Friday, February 20, 2015
Girl Scout cookies, ranked
10. (Tie) Cranberry Citrus Crisps/Rah Rah Raisins
"Cranberry Citrus Crisps" sounds suspiciously healthy. Oh, it's "filled with 9 grams of whole grain!" So it IS healthy. NICE TRY GIRL SCOUTS. You know what I'm not filled with? Fucking Cranberry Citrus Crisps.
Rah Rah Raisins are just oatmeal raisin cookies but with yogurt chunks in them. Why you gotta mess up a perfectly good oatmeal raisin cookie by putting yogurt chunks in it?
DISCLAIMER: I've never actually eaten either one of these, but I've never eaten compost before either and I can tell that wouldn't taste good.
Those hard little shortbread things. There's nothing wrong with them, I guess, they're just boring. They're the The Economist of cookies.
Trefoils, but tarted up with some lemon icing. I see what you did there, Lemonades, and you're not fooling anyone.
Trefoils, but with fudge on the bottom, and an "embossed 'Thank You' in English, French, Chinese, Swahili or Spanish." You can act like you're the Model U.N. of cookies, Thanks-a-Lots, but we know you're just Trefoils with a tan.

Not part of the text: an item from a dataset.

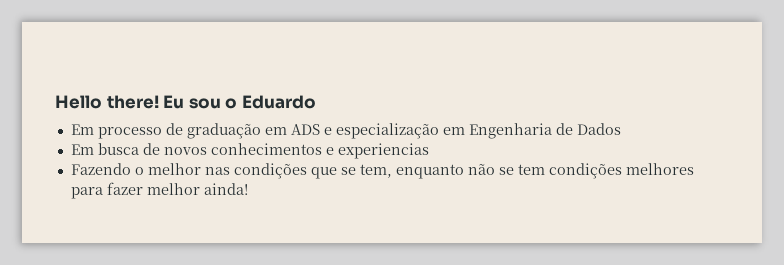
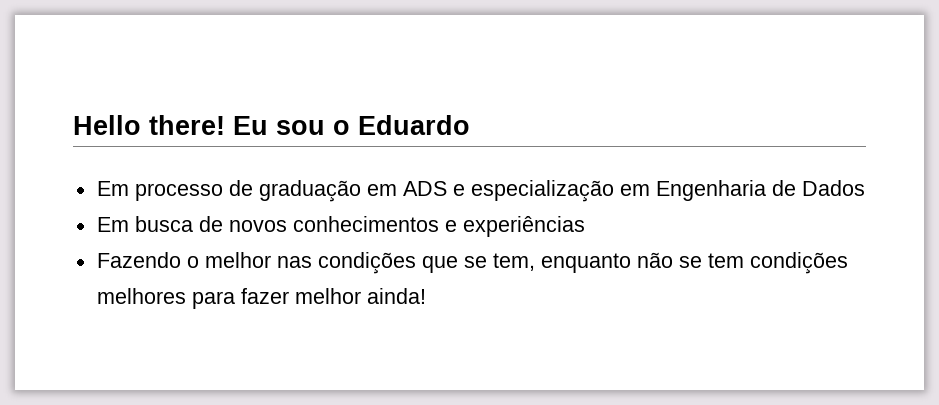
[337,143,429,159] experiencias -> [462,216,585,237] experiências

6. (Tie) Toffee-tastic/Trios
Of course there was going to be gluten free Girl Scout cookies. I picked up a box of Toffee-tastics after my dealer chirpily told me "I tried them and I was surprised! They're not bad!" Girl was right, they're not bad, but you only get a single sleeve because only rich people have the time and money to be allergic to gluten.

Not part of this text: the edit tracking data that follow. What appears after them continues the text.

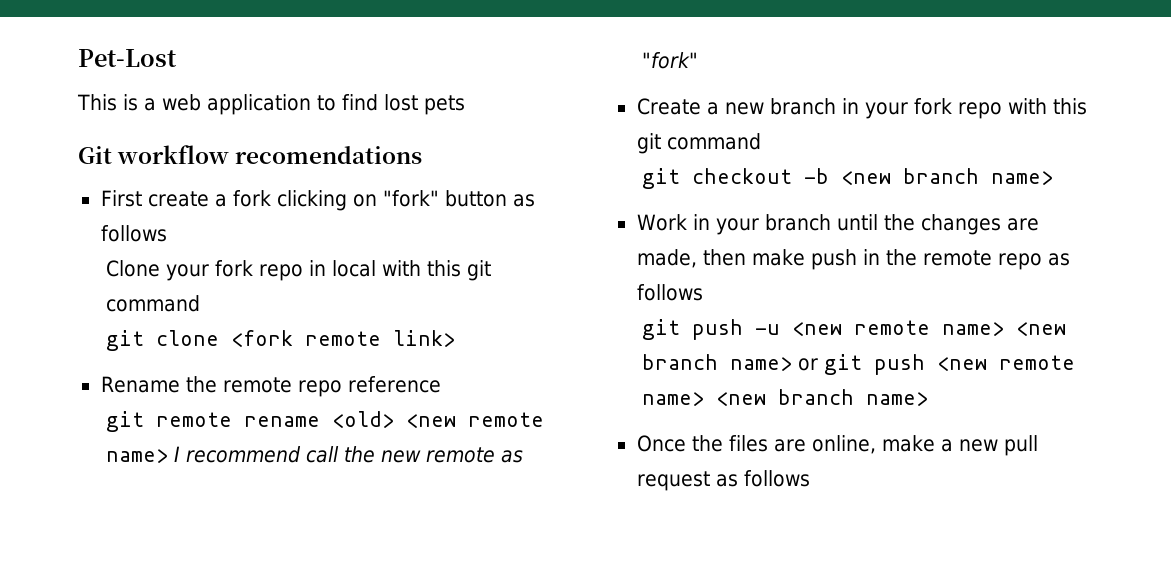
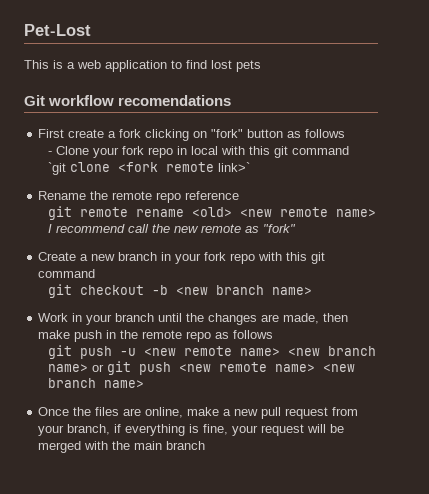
(167, 233) none -> [47,151,52,155] -
[106,330,145,351] git -> [47,162,66,175] `git
[393,330,456,347] link> -> [217,162,250,172] link>`
[715,470,810,487] as follows -> [332,407,359,416] [38,424,345,436] [38,441,206,453] from your branch, if everything is fine, your request will be merged with the main branch

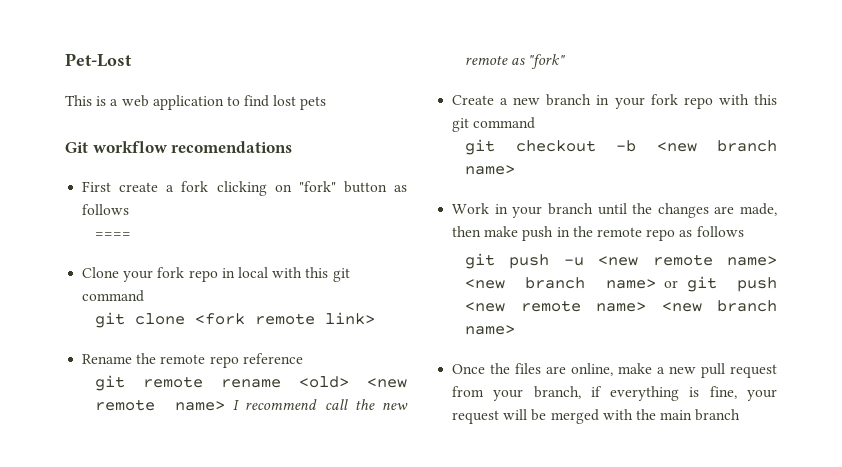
[47,151,52,155] - -> [95,232,132,238] ==== //
[47,162,66,175] `git -> [95,312,126,328] git
[217,162,250,172] link>` -> [325,312,376,325] link>

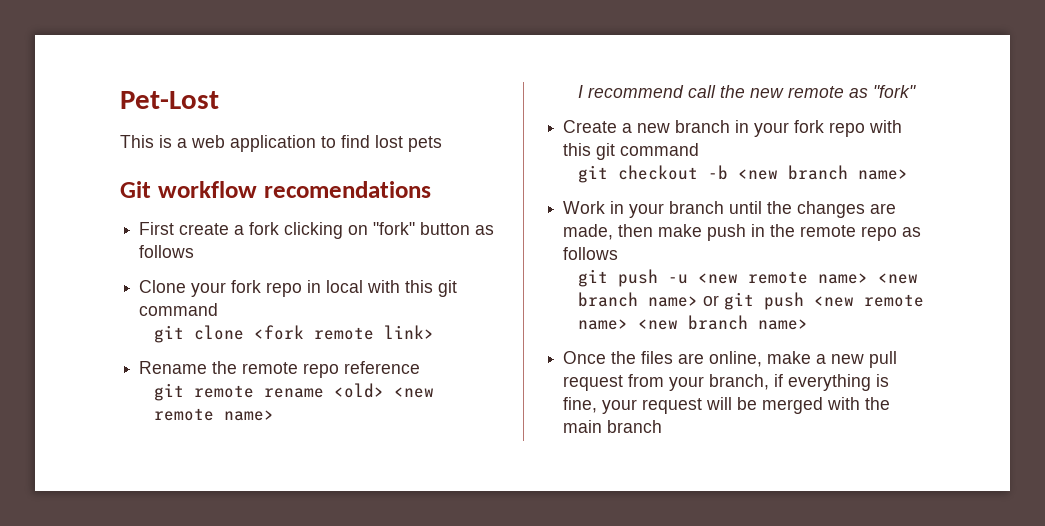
[95,232,132,238] // ==== -> (195, 251) none
(225, 406) none -> (274, 415) //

I don't know anything about Trios.
Now we're getting into the money cookies. Do-si-dos are peanut butter sandwich cookies not unlike Nutter Butters I guess. They're good - certainly better than anything Trefoil-based, you can be sure - but maybe a little dry?
The caramel and coconut ones. They've been kicking ass and taking names since my little sister was a Girl Scout and she's in her 30's now. Samoas are never not good.
3. Savannah Smiles
As far as we know, not named after either the Okkervil River song or delightful 1982 family comedy, these lemon-flavored sugar-dusted half-moons go down smoother than 12 year old scotch. They should be called SAVANNAH FUCKING KICKS ASS instead of Savannah Smiles.
Peanut butter coated in chocolate has been done - I see you there, Reese's - but Tagalongs benefit from a crunchy cookie base. Get on our level, Reese's, or shut your damn mouth.
1. Thin Mints
BOW DOWN MOTHERFUCKERS. You are in the presence of greatness. Do people take a nightmarish 12-hour flight to Paris and then put up with the French because the Mona Lisa is just a good painting? No, they do it because it's the best. Why does everyone buy Thin Mints? Because Thin Mints makes every other cookie look like hot garbage. Elegant in its simplicity, perfect in design, Thin Mints is as pure an expression of American exceptionalism as tractor rodeo. Accept no substitutes.